(Items listed in a dataset)
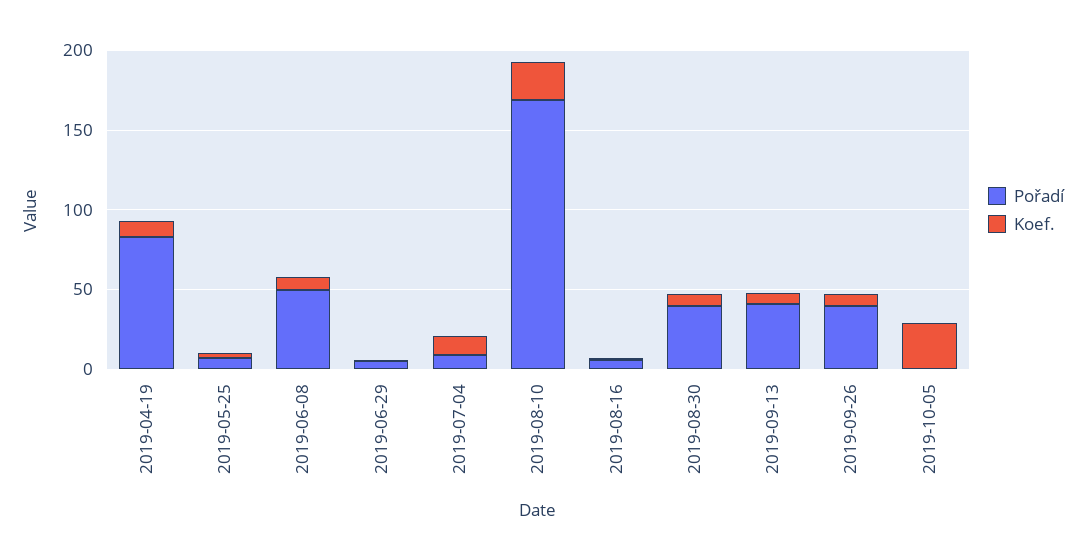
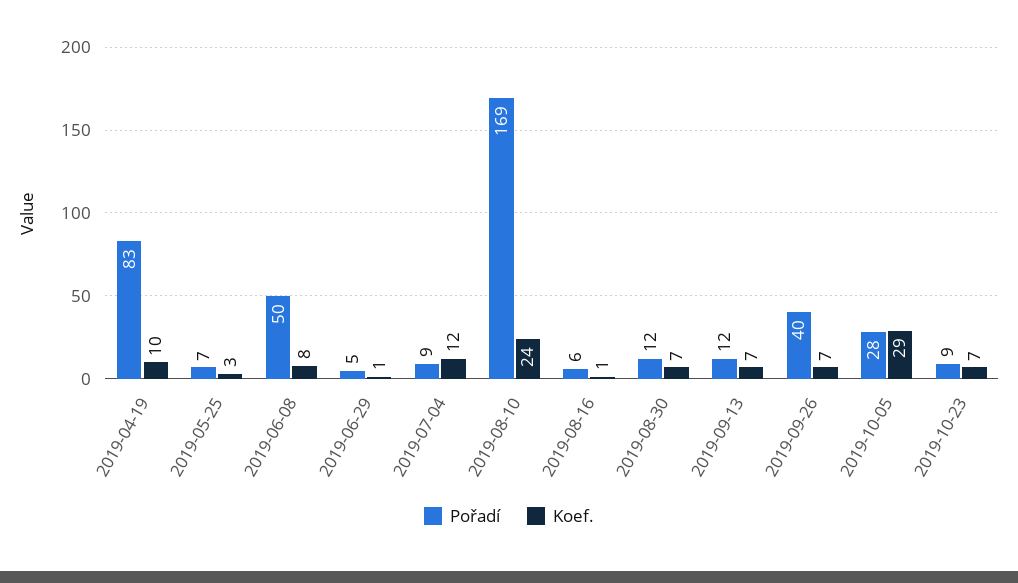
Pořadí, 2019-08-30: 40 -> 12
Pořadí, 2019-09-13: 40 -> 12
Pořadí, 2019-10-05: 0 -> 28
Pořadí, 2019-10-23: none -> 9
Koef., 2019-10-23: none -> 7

---

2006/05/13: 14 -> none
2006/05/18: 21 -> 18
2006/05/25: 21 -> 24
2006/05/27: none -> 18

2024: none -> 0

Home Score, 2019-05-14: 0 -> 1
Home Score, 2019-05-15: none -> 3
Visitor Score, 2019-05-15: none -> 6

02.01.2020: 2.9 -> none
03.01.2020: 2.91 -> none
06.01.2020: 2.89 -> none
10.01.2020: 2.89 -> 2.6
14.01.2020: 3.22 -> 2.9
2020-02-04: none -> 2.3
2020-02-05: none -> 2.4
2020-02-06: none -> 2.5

■ WORK TASK: Above are the records; from them, give again exactly the lines from the one containing "14.01.2020: 3.22 -> 2.9" to the one containing "2020-02-06: none -> 2.5", both lines included, and nothing more.

■ EXERCISE RESPONSE:
14.01.2020: 3.22 -> 2.9
2020-02-04: none -> 2.3
2020-02-05: none -> 2.4
2020-02-06: none -> 2.5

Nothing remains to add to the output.